The lords of rain

Gas discovered in the atmosphere of the Amazon intensifies precipitation, while slash and burning reduces it

PAULO ARTAXO / USPIn two scientific papers published in successive issues of Science magazine, Brazilian, European, Australian and Israeli researchers explain phenomena about the climate of Amazon that for many years intrigued scientists. The first study, which came out on February 20, shows why it rains so much in the world’s largest tropical forest, which covers a little over half the Brazilian territory.  By means of a chain of chemical reactions identified only now, a gas released abundantly by plants, called isoprene, is converted into another – recently discovered in the atmosphere – which has revealed itself as one of the key components in the process of forming rain clouds. The second work, from the following Friday, the 27th, reveals why the excess of particles inhibits the rainfall in the burning period of the forest, between August and November. The particles resulting from the burnings saturate the air and lead to the formation of clouds that are higher than those formed in the other months of the year, with far smaller raindrops, which remain in suspension in the atmosphere until they evaporate, instead of pouring down.

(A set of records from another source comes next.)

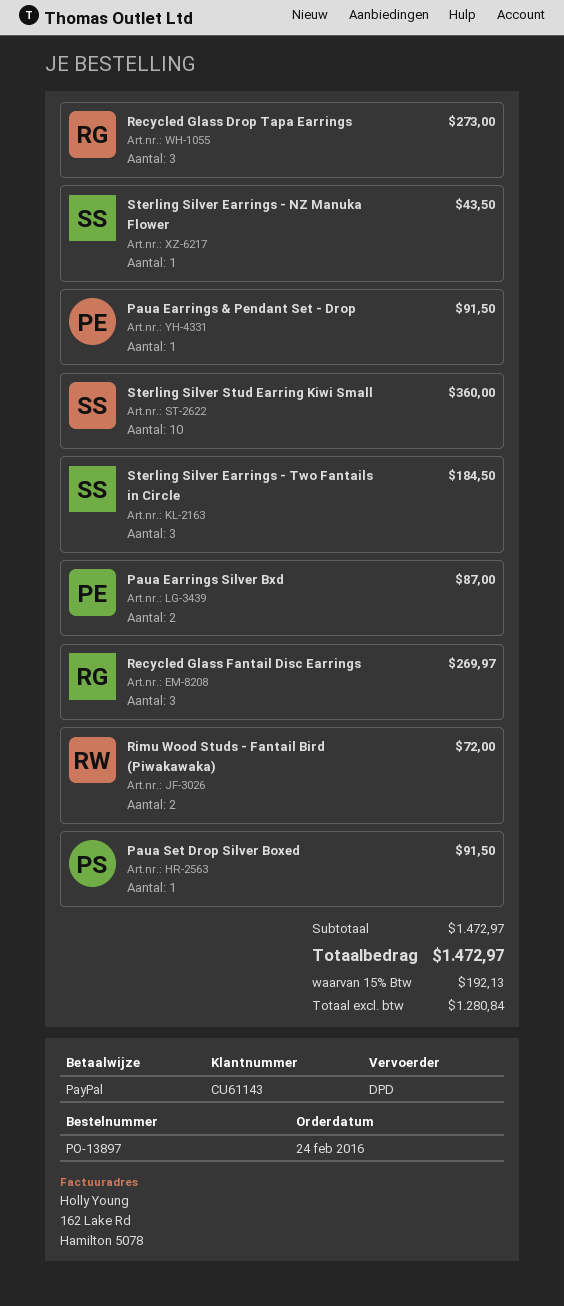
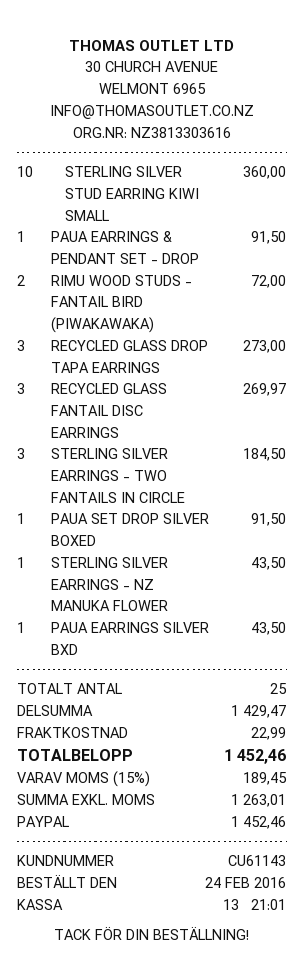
Paua Earrings Silver Bxd: 2 for 87.00 -> 1 for 43.50
subtotal: 1472.97 -> 1429.47
shipping: none -> 22.99
net: 1280.84 -> 1263.01
tax: 15% = 192.13 -> 15% = 189.45
total: 1472.97 -> 1452.46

In order to rain, it is not enough to simply have a high concentration of humidity, which surpasses 90% in the atmosphere of the Amazon, in contrast to the drier regions, like the Center-West, where the water vapor dispersed in the air sometimes remains below 10%, at the most critical moments.  Another indispensable ingredient is particles in suspension in the air known as aerosols, which act as Cloud Condensation Nuclei (CCN): they attract and condense molecules of water, which grow until they are heavy enough to fall in the form of rain. But there was a problem.  Whenever the researchers from the Large Scale Biosphere-Atmosphere Experiment in the Amazon (LBA) – an international US$ 80 million mega-project that brings together over 300 specialists from Latin America, from Europe, and from the United States – would quantify the condensation nuclei, they would get low values, insufficient to explain why the Amazon is one of the wettest places in the world. The pluviosity of the forest varies from 2,500 millimeters a year per square meter in Manaus to 5,000 millimeters in São Gabriel Cachoeira, also in the State of Amazonas.  To get an idea of this volume of water, from 1,500 to 1,800 millimeters of rain a year fall in the city of São Paulo.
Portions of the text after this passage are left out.